Elementi da valutare sono l’eventuale riaddebito al committente o la finalità di rappresentanza

Di Luca FORNERO

Nella compilazione del quadro RE del modello REDDITI, gli esercenti arti e professioni devono porre particolare attenzione nell’indicazione delle spese di vitto e alloggio, da allocare in righi differenti secondo la loro natura.

In generale, le spese relative a prestazioni alberghiere e alla somministrazione di alimenti e bevande sono deducibili nella misura del 75% del loro ammontare e, in ogni caso, per un importo complessivamente non superiore al 2% dell’ammontare dei compensi percepiti nel periodo di imposta (art. 54 comma 5 del TUIR).
Secondo quanto precisato dalla circ. Agenzia delle Entrate n. 34/2009 con specifico riferimento al reddito d’impresa, si applica il minore dei due limiti, vale a dire quello che consente una deduzione inferiore.
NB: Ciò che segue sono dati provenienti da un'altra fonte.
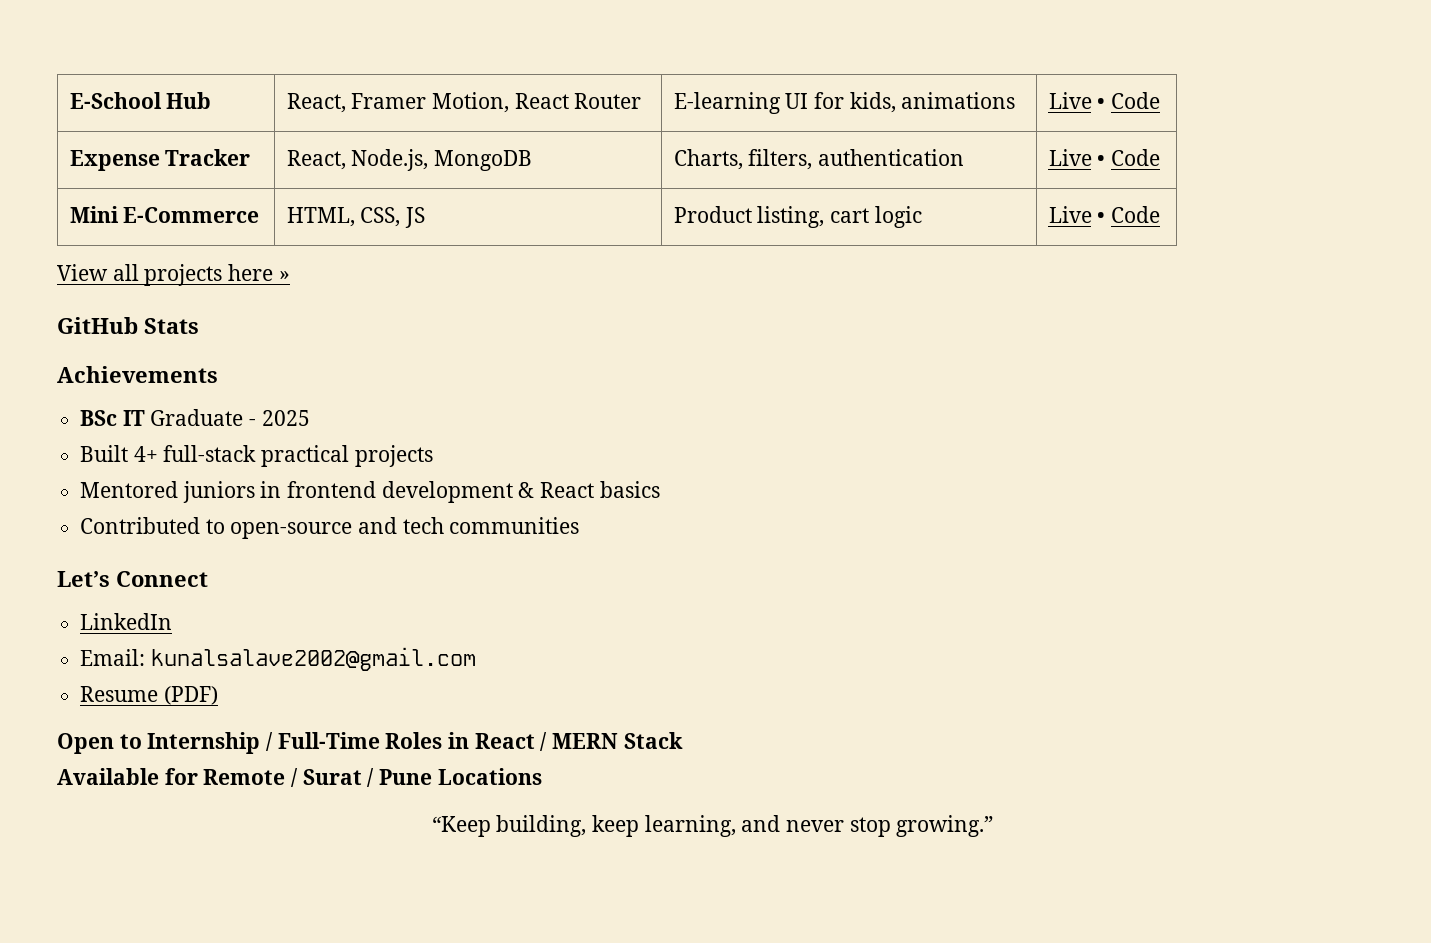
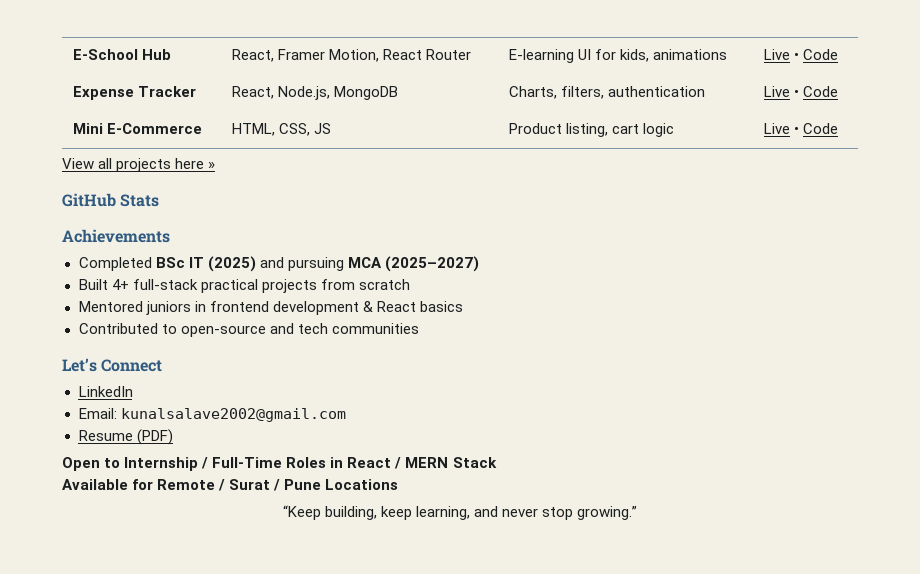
- BSc IT Graduate - 2025
+ Completed BSc IT (2025) and pursuing MCA (2025–2027)
- Built 4+ full-stack practical projects
+ Built 4+ full-stack practical projects from scratch

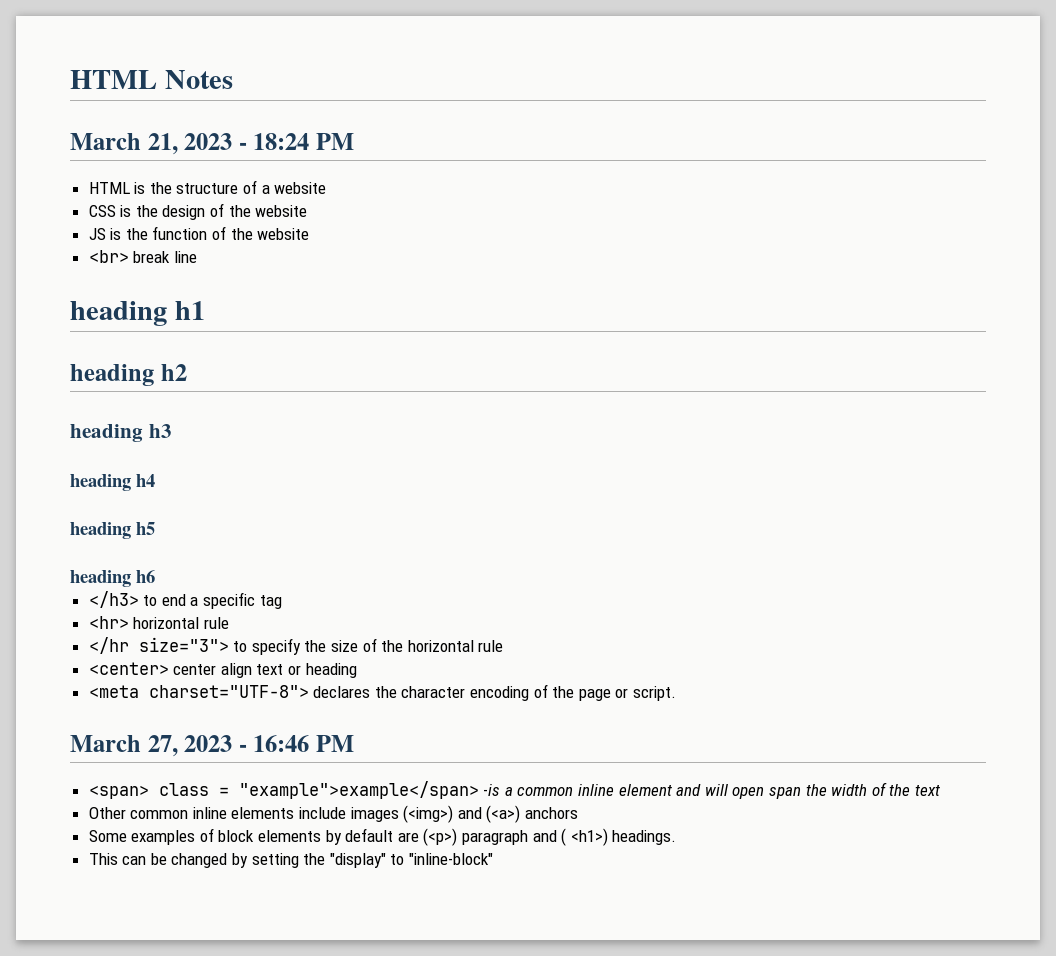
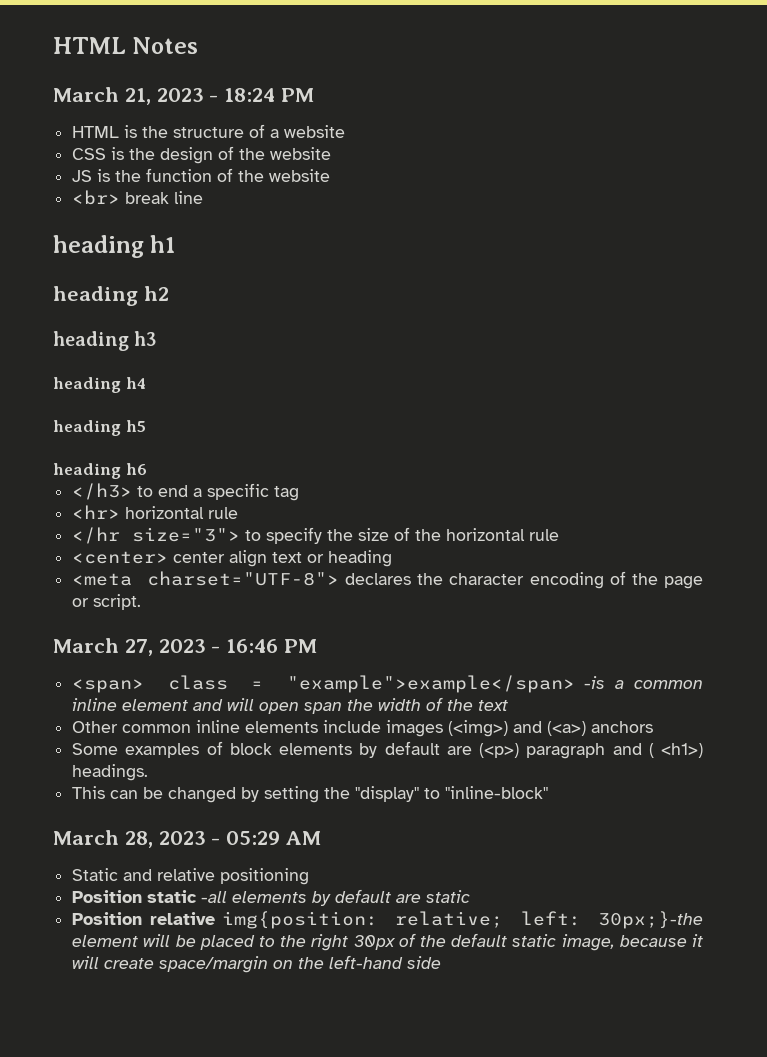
+ March 28, 2023 - 05:29 AM
+ Static and relative positioning
+ Position static -all elements by default are static
+ Position relative img{position: relative; left: 30px;}-the element will be placed to the right 30px of the default static image, because it will create space/margin on the left-hand side

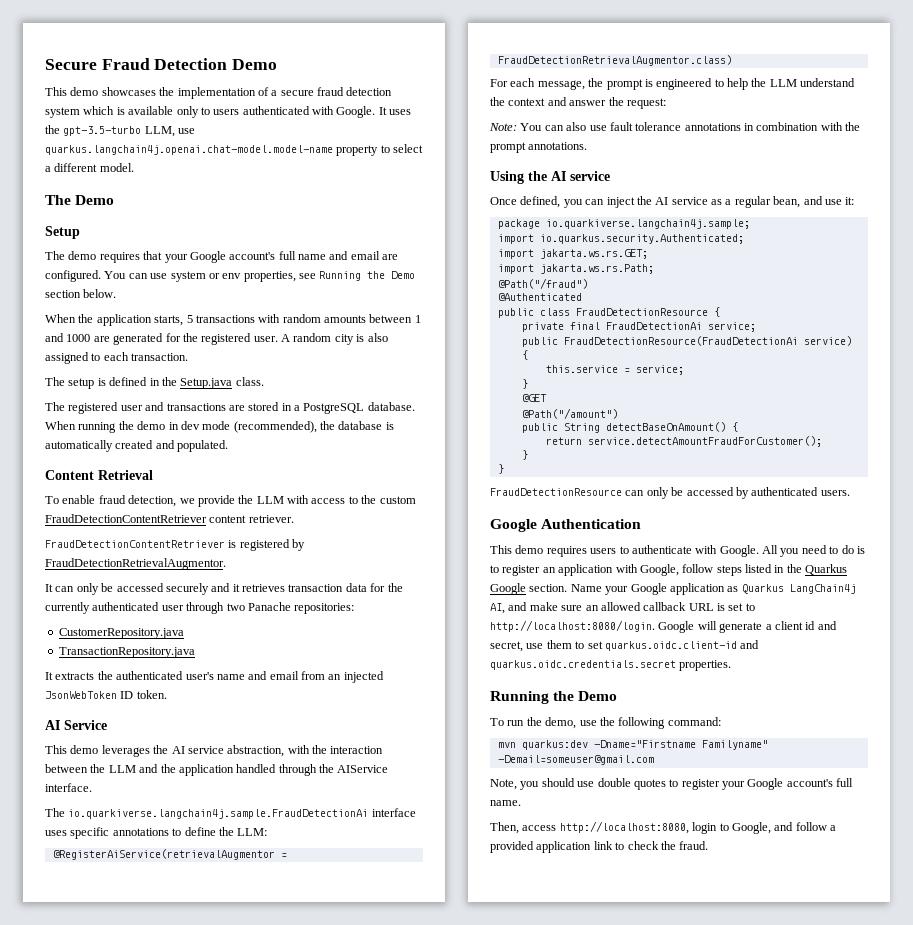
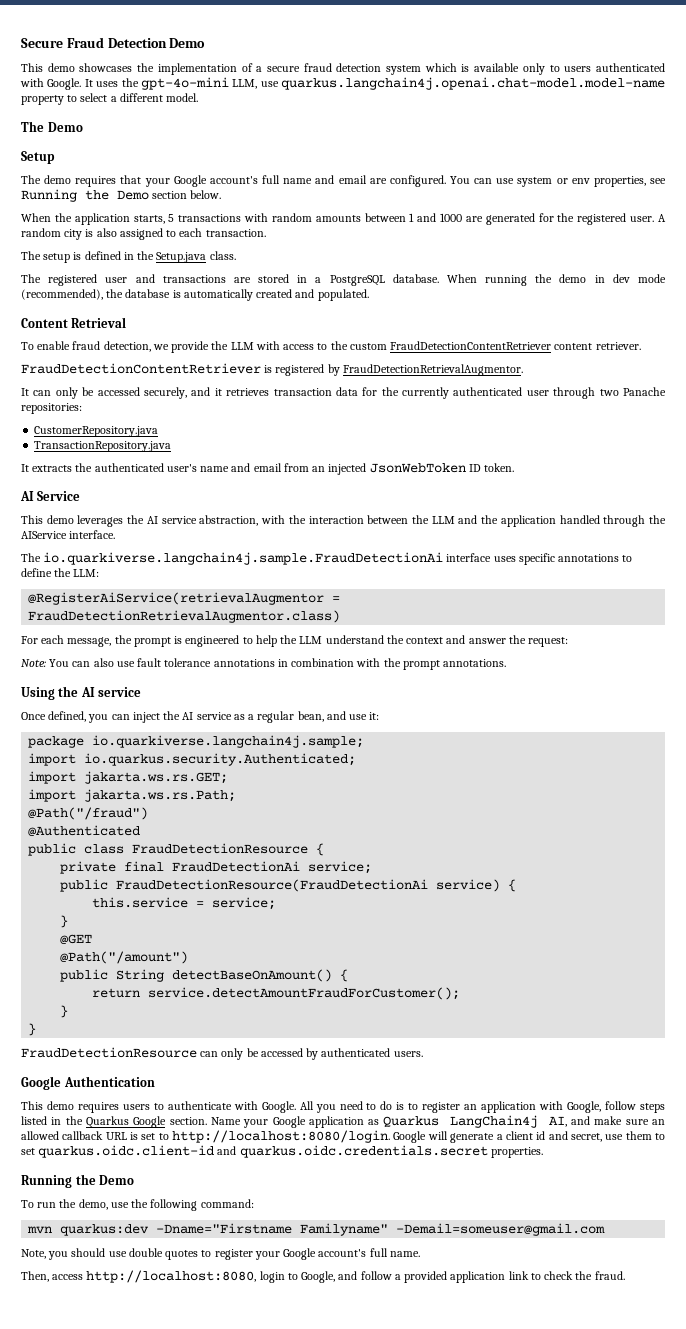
- It uses the gpt-3.5-turbo LLM, use quarkus.langchain4j.openai.chat-model.model-name property to select a different model.
+ It uses the gpt-4o-mini LLM, use quarkus.langchain4j.openai.chat-model.model-name property to select a different model.
- It can only be accessed securely and it retrieves transaction data for the currently authenticated user through two Panache repositories:
+ It can only be accessed securely, and it retrieves transaction data for the currently authenticated user through two Panache repositories:

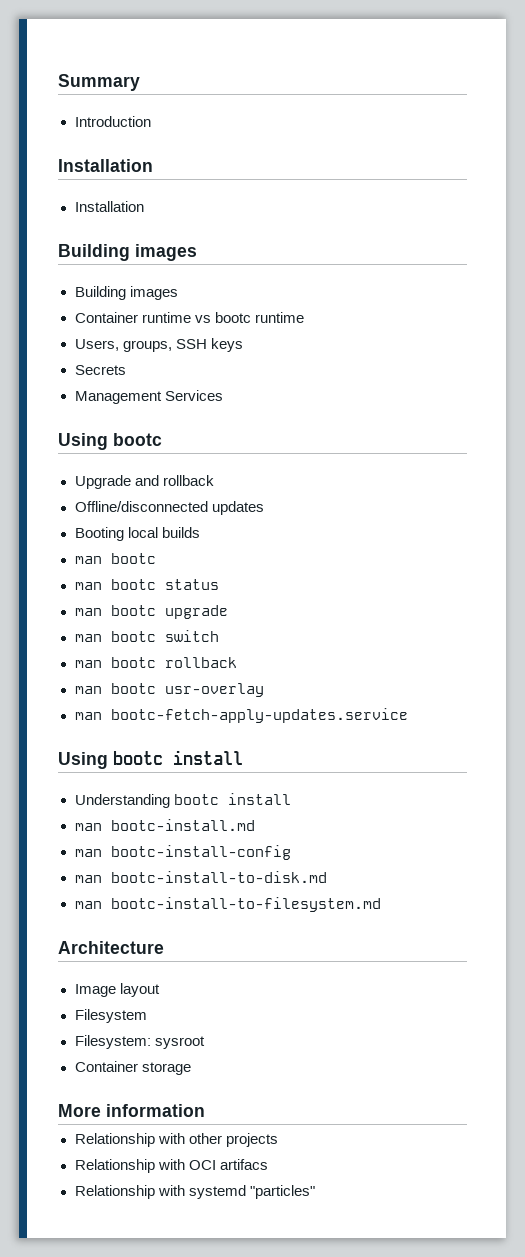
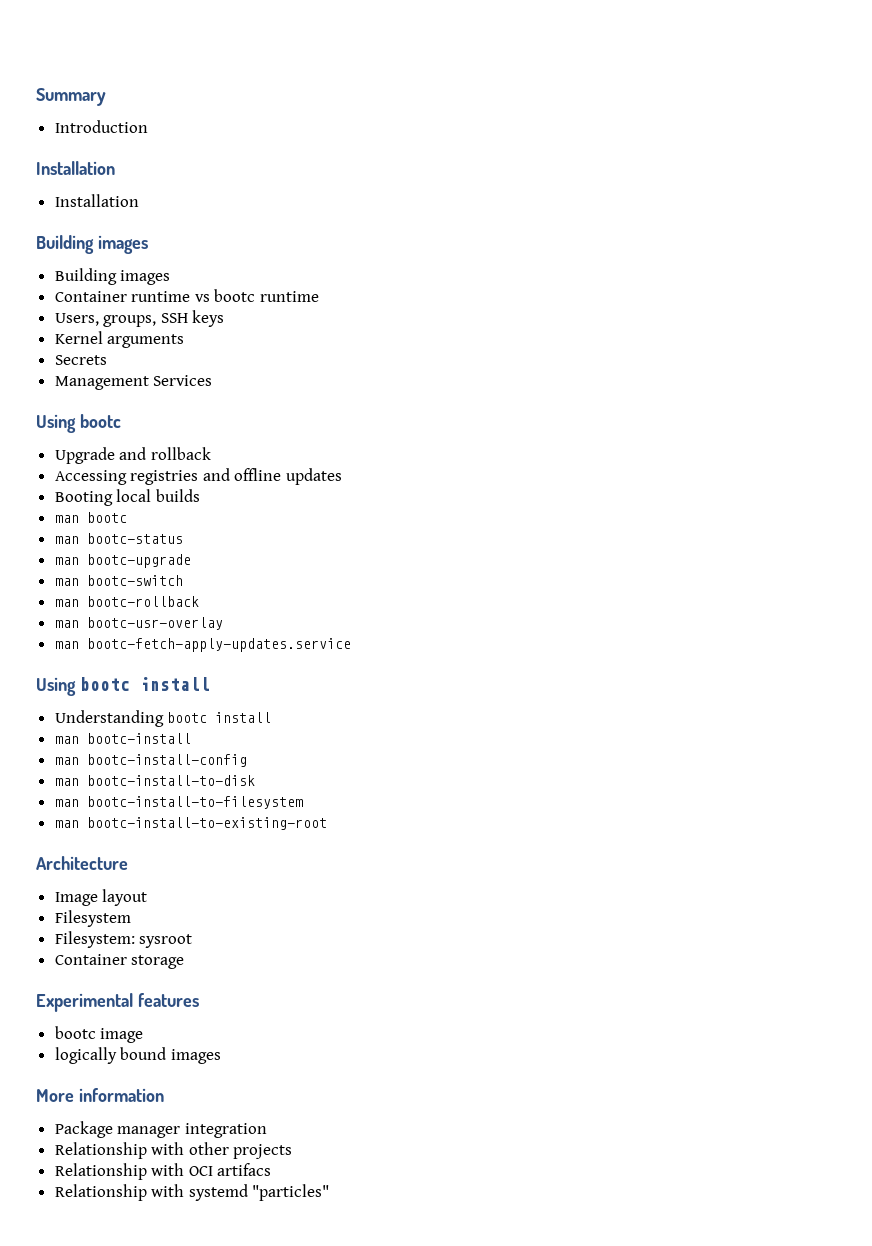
+ Kernel arguments
- Offline/disconnected updates
+ Accessing registries and offline updates
- man bootc status
- man bootc upgrade
- man bootc switch
- man bootc rollback
- man bootc usr-overlay
+ man bootc-status
+ man bootc-upgrade
+ man bootc-switch
+ man bootc-rollback
+ man bootc-usr-overlay
- man bootc-install.md
+ man bootc-install
- man bootc-install-to-disk.md
- man bootc-install-to-filesystem.md
+ man bootc-install-to-disk
+ man bootc-install-to-filesystem
+ man bootc-install-to-existing-root
+ Experimental features
+ bootc image
+ logically bound images
+ Package manager integration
In pratica, per i titolari di reddito di lavoro autonomo, le spese di vitto e alloggio devono essere:
– in via preliminare, assoggettate al limite di deducibilità del 75%;
– poi, sottoposte al limite di deducibilità del 2% dei compensi.

Considerando un professionista con compensi pari a 100.000 euro e spese di vitto e alloggio pari a 3.000 euro, si procede come segue:
– applicazione del limite del 75% (3.000 × 75% = 2.250);
– applicazione del limite del 2% sui compensi (100.000 × 2% = 2.000).

Nel rigo RE15 (“Spese per prestazioni alberghiere e per somministrazione di alimenti e bevande in pubblici esercizi”) occorre riportare 2.000, sia nella colonna 1 (“Spese non addebitate analiticamente al committente”), sia nella colonna 3 (“Ammontare deducibile”).

Laddove tali oneri siano riaddebitati in fattura al committente, i suddetti limiti di deducibilità non si applicano. Nel rigo RE15, è stato previsto il campo 2 (“Spese addebitate analiticamente al committente”) per evidenziare separatamente tali costi. Considerando i dati dell’esempio, occorrerebbe riportare 3.000 sia nella colonna 2, sia nella colonna 3.

Se le spese alberghiere e di ristorazione sono sostenute per finalità di rappresentanza, esse sono deducibili nella misura del 75%, nel limite dell’1% dei compensi ex art. 54 comma 5 del TUIR (circ. Agenzia delle Entrate n. 34/2009, § 5.2).
In pratica, le spese di vitto e alloggio qualificabili come “spese di rappresentanza” sono:
– in via preliminare, assoggettate al limite di deducibilità del 75%;
– in secondo luogo, sommate alle altre spese di rappresentanza;
– infine, sottoposte al limite di deducibilità dell’1% dei compensi.

Si supponga che, nel periodo d’imposta 2020, un professionista abbia:
– percepito compensi di importo pari a 200.000 euro;
– sostenuto spese di rappresentanza di importo pari a 2.500 euro, delle quali 800 euro relative a prestazioni alberghiere e a somministrazioni di alimenti e bevande.

Si opera come segue:
– il limite del 75% viene applicato alle spese di vitto e alloggio (800 × 75% = 600 euro);
– l’ammontare così ottenuto (600 euro) si somma all’importo delle altre spese di rappresentanza (1.700 euro), per un totale di 2.300 euro;
– si applica il limite dell’1% dei compensi (200.000 × 1% = 2.000).

L’importo deducibile è pertanto pari a 2.000 euro. L’importo di 500 euro è quindi definitivamente indeducibile.

Ove sostenute con finalità di rappresentanza, le spese di vitto e alloggio devono essere indicate, per il 75% del loro importo, nella colonna 1 (“Spese alberghiere, alimenti e bevande”) del rigo RE16 (nel quale, nel nostro caso, occorrerà quindi esporre 600).

Atteso che l’importo deducibile delle spese di rappresentanza, indicato nella colonna 3 (“Ammontare deducibile”) del medesimo rigo, deve corrispondere alla somma degli importi indicati nelle colonne 1 e 2 (“Altre spese”), le spese di rappresentanza (diverse da vitto e alloggio) sono indicate nella colonna 2 per l’importo deducibile (1.400 e non 1.700). Il totale deducibile di 2.000 (600 + 1.400) deve poi essere riportato nella colonna 3.